→ **Work required**:
Transcribe the entries below with complete accuracy, excluding the pictures.

→ **Data**:
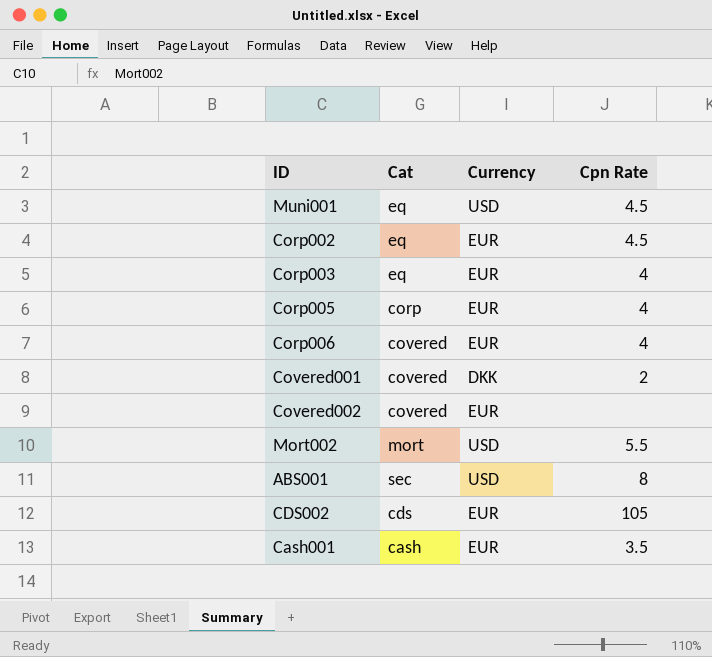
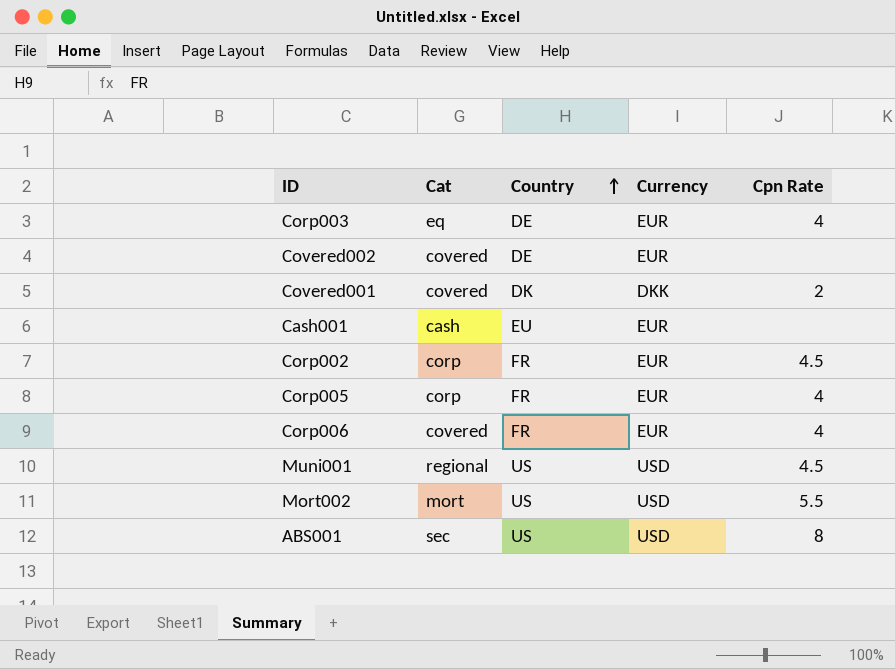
row order: none -> Country ascending
column Country | position: none -> 3
row CDS002: cds | EUR | 105 -> none
Cash001 | Cpn Rate: 3.5 -> none
Corp002 | Cat: eq -> corp
Muni001 | Cat: eq -> regional

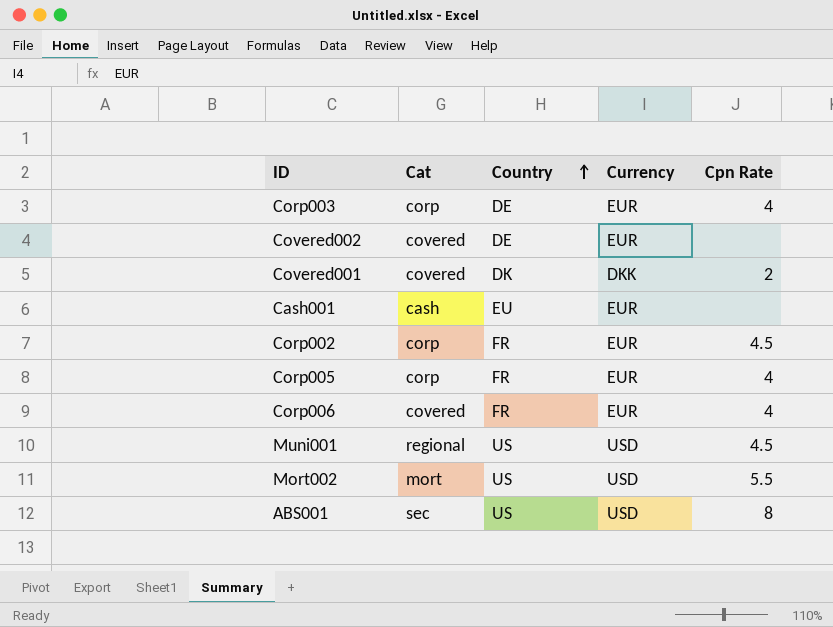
Corp003 | Cat: eq -> corp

→ **Written reply**:
row order: none -> Country ascending
column Country | position: none -> 3
row CDS002: cds | EUR | 105 -> none
Cash001 | Cpn Rate: 3.5 -> none
Corp002 | Cat: eq -> corp
Muni001 | Cat: eq -> regional

Corp003 | Cat: eq -> corp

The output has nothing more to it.